DE LUCA E. Esodo/Nomi. Milão, Feltrinelli, 1994. ISBN 88-07-82093-5.

ECO U. Lector in fabula. La cooperazione interpretativa nei testi narrativi. Milão, Bompiani, 1991. ISBN 88-452-1221-1.

IL PENTATEUCO E HAFTAROTH. Edit. Assembléia dos Rabinos da Itália. s.i.l, s.i.e, 1976 (5736).

LUTERO M. Epistola sull'arte del tradurre e sull'intercessione dei santi, tradução de Valdo Vinay, in La teoria della traduzione nella storia, edit. Siri Nergaard, Milão, Bompiani, 1993, p. 99-119. ISBN 88-452-2129-6.

TOROP P. Total´nyj perevod [A tradução total]. Tartu, Tartu Ülikooli Kirjastus [Edição da Universidade de Tartu], 1995. ISBN 9985-56-122-8.

TOURY G. In Search of a Theory of Translation, Tel Aviv, The Porter Insistute for Poetics and Semiotics, 1980.

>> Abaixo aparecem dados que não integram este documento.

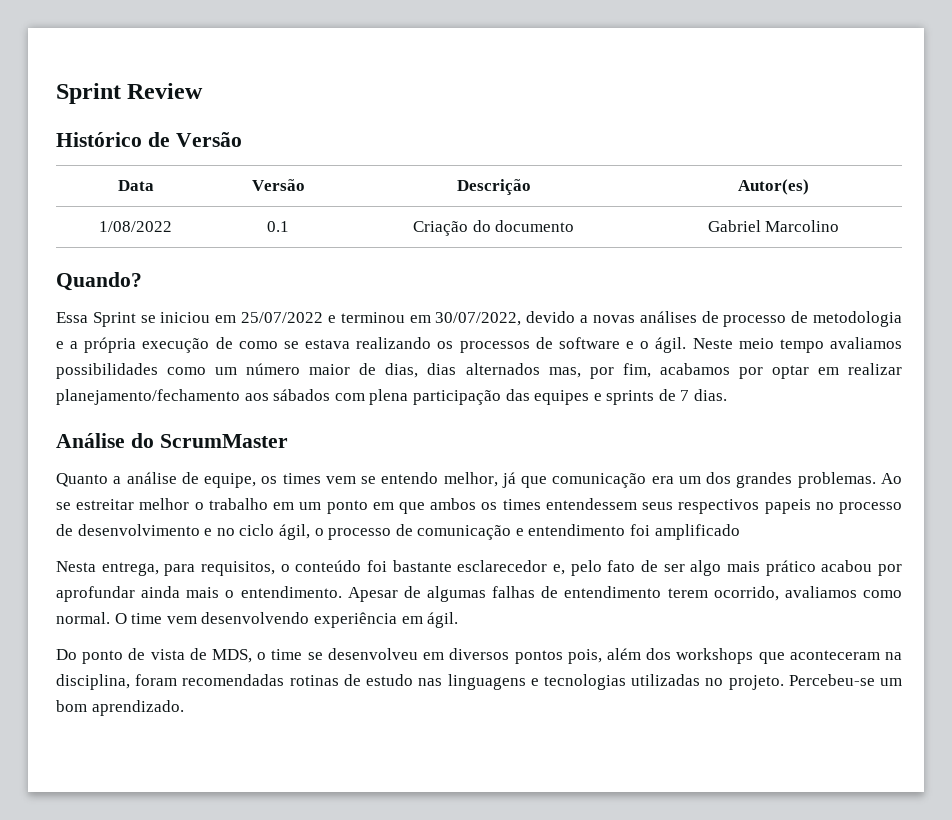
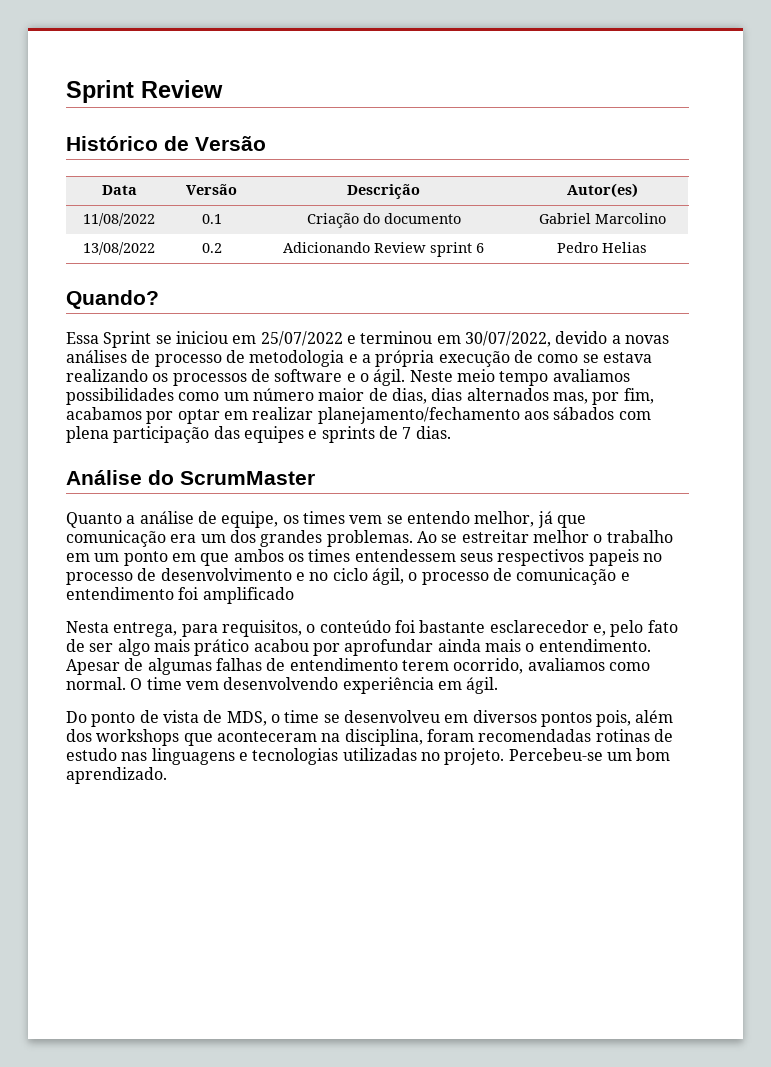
[99,221,172,232] 1/08/2022 -> [83,213,155,226] 11/08/2022
(840, 226) none -> [83,242,155,255] [201,243,222,253] [283,242,484,257] [557,242,647,253] // 13/08/2022 | 0.2 | Adicionando Review sprint 6 | Pedro Helias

1 ECO 1991, p. 54. Sublinhado pelo autor
2 ECO 1991, p. 62. Sublinhado pelo autor.
3 TOROP 1995, p. 106.
4 TOURY 1980.
5 LUTERO 1530, p. 106.
6 IL PENTATEUCO 1976, p. 92.
"Eis os nomes dos filhos de Israel, que entraram no Egito, junto com Jacó; cada um com a própria família. [...] Os descendentes de Jacó eram setenta. Quanto a José, já estava no Egito. José morreu, bem como todos os seus irmãos e toda aquela geração. Os filhos de Israel foram fecundos, espalharam-se e cresceram muito e se tornaram poderosos e o país ficou repleto deles".
7 DE LUCA 1994, p. 13-14.
"Estes os nomes dos Filhos de Israel entrados no Egito: cada um com Jacó e a sua casa entraram [...]
E cada pessoa saiu de Jacó (em número de) setenta pessoas. E José era (já) no Egito.
E morreu José e todos os seus irmãos e toda aquela geração.
E os Filhos de Israel frutificaram e espalharam-se e se multiplicaram e se fortaleceram muito. E a terra ficou plena deles".